======== Materials provided

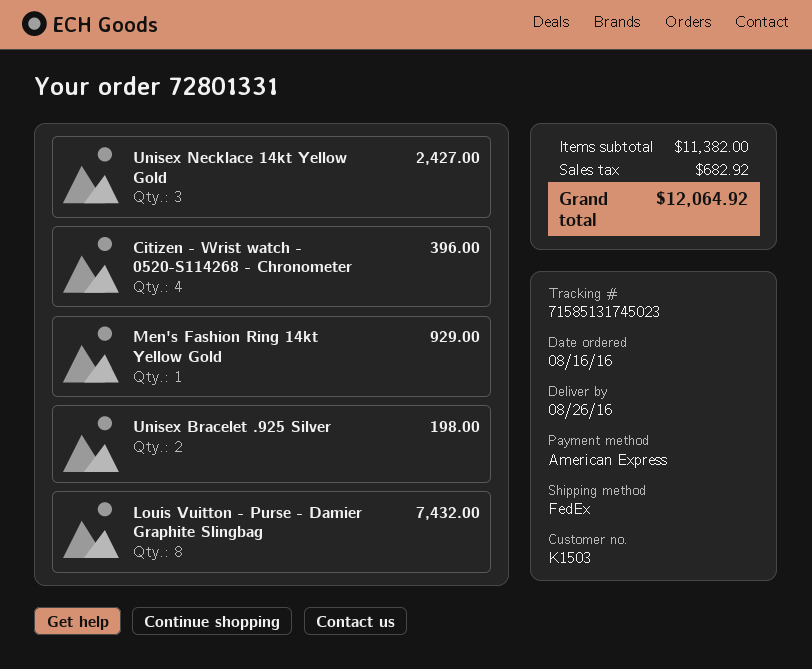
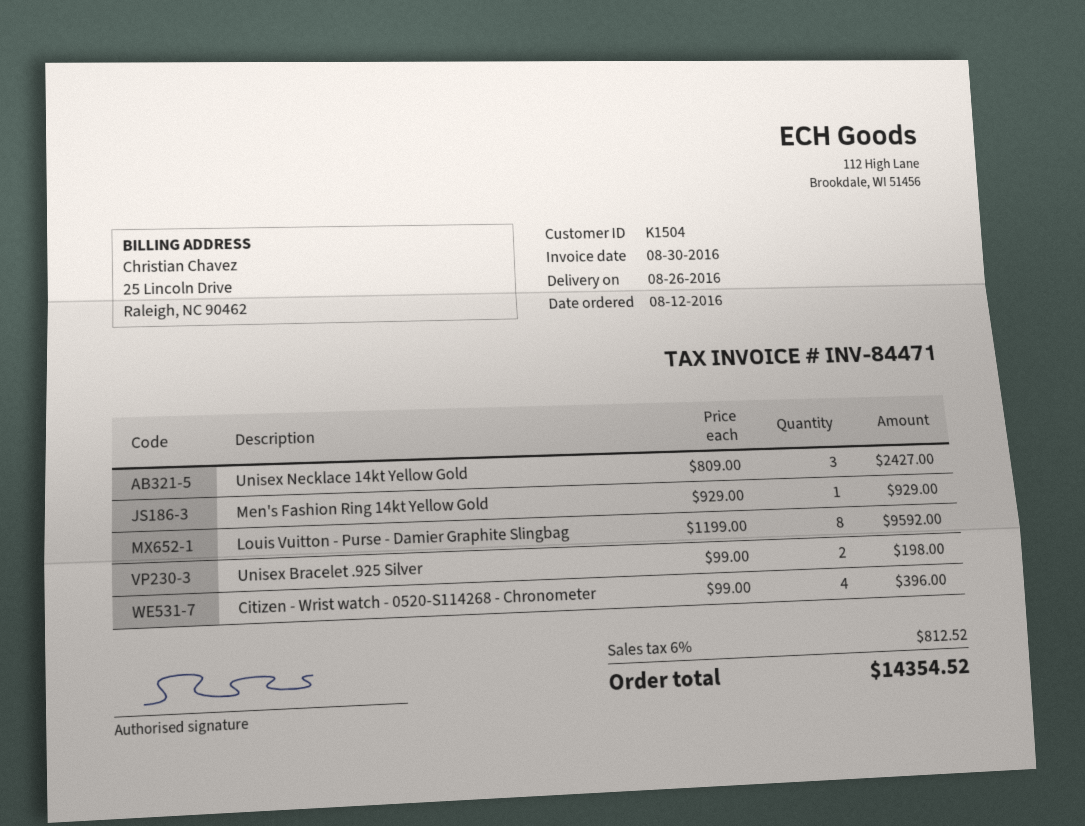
order date: 2016-08-16 -> 2016-08-12
customer number: K1503 -> K1504
Louis Vuitton - Purse - Damier Graphite Slingbag: 8 for 7432.00 -> 8 for 9592.00
tax: 682.92 -> 812.52
total: 12064.92 -> 14354.52

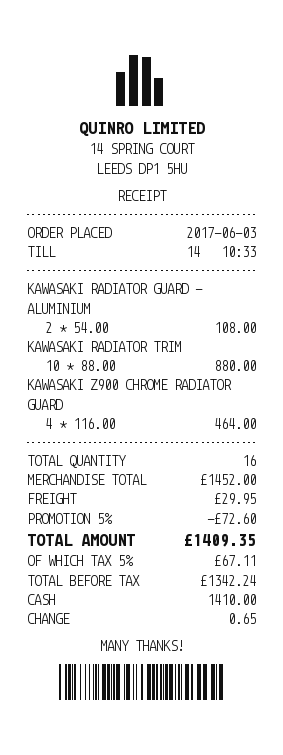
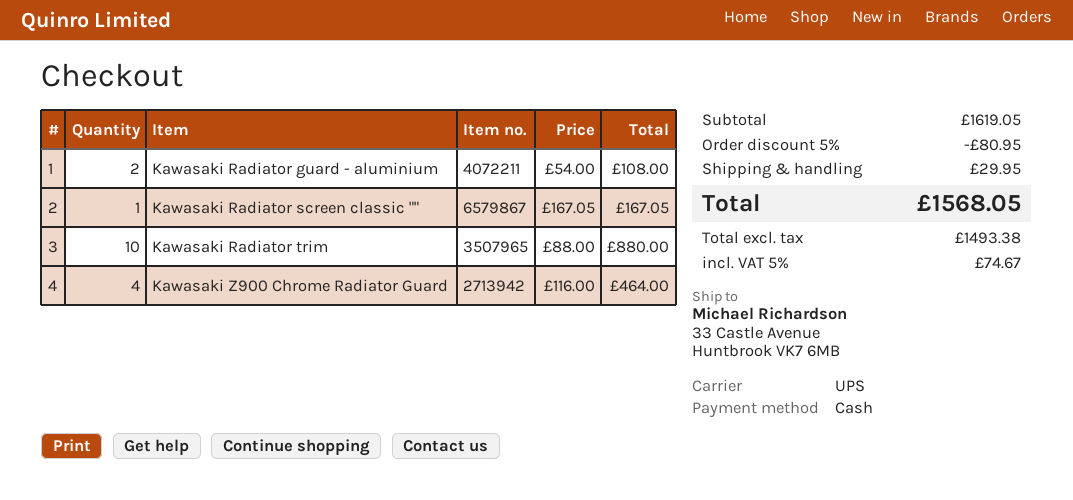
Kawasaki Radiator screen classic "": none -> 1 x 167.05 = 167.05
subtotal: 1452.00 -> 1619.05
discount: 5% = 72.60 -> 5% = 80.95
net: 1342.24 -> 1493.38
tax: 5% = 67.11 -> 5% = 74.67
total: 1409.35 -> 1568.05

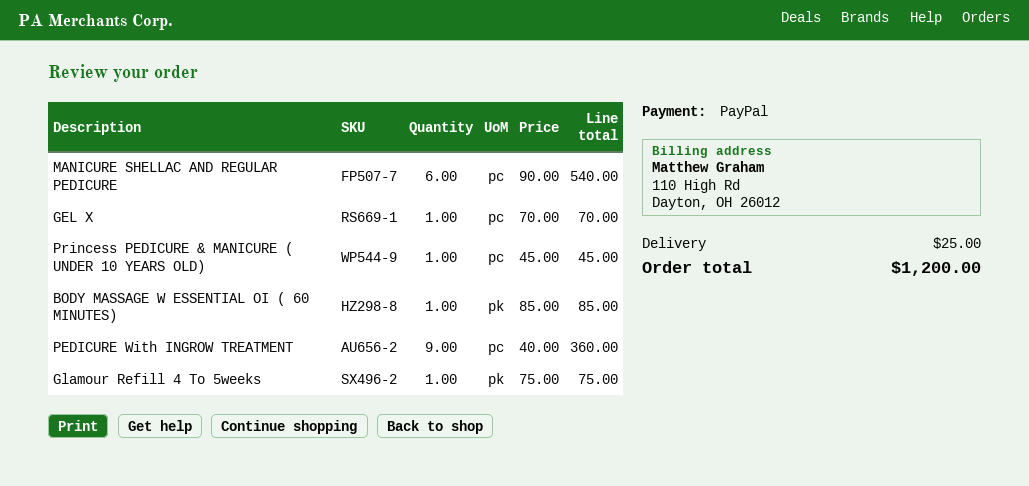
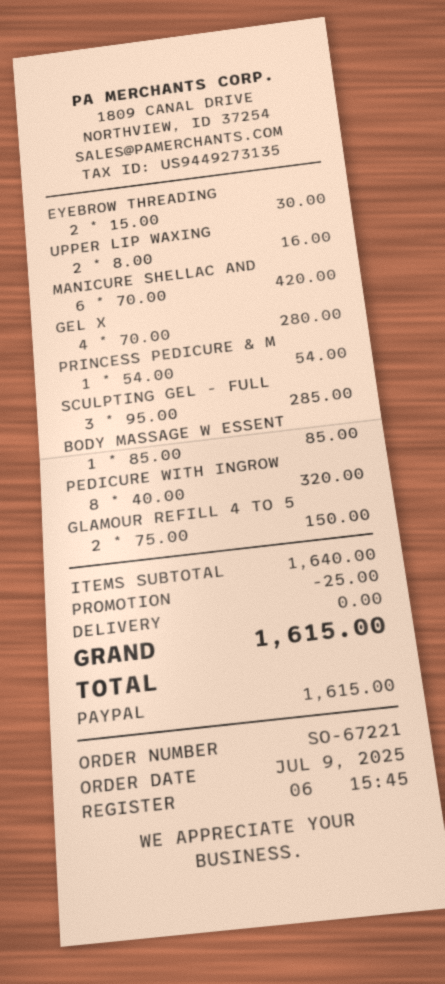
MANICURE SHELLAC AND REGULAR PEDICURE: 6 x 90.00 = 540.00 -> 6 x 70.00 = 420.00
GEL X: 1 x 70.00 = 70.00 -> 4 x 70.00 = 280.00
Princess PEDICURE & MANICURE ( UNDER 10 YEARS OLD): 1 x 45.00 = 45.00 -> 1 x 54.00 = 54.00
PEDICURE With INGROW TREATMENT: 9 x 40.00 = 360.00 -> 8 x 40.00 = 320.00
Glamour Refill 4 To 5weeks: 1 x 75.00 = 75.00 -> 2 x 75.00 = 150.00
EYEBROW THREADING: none -> 2 x 15.00 = 30.00
UPPER LIP WAXING: none -> 2 x 8.00 = 16.00
SCULPTING GEL - FULL: none -> 3 x 95.00 = 285.00
discount: none -> 25.00
shipping: 25.00 -> 0.00
total: 1200.00 -> 1615.00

================

▸ Directions for this task
All lines from the one containing "Glamour Refill 4" through the end of the records, both ends included, are to be quoted exactly; please add nothing else.

▸ Solution to this exercise
Glamour Refill 4 To 5weeks: 1 x 75.00 = 75.00 -> 2 x 75.00 = 150.00
EYEBROW THREADING: none -> 2 x 15.00 = 30.00
UPPER LIP WAXING: none -> 2 x 8.00 = 16.00
SCULPTING GEL - FULL: none -> 3 x 95.00 = 285.00
discount: none -> 25.00
shipping: 25.00 -> 0.00
total: 1200.00 -> 1615.00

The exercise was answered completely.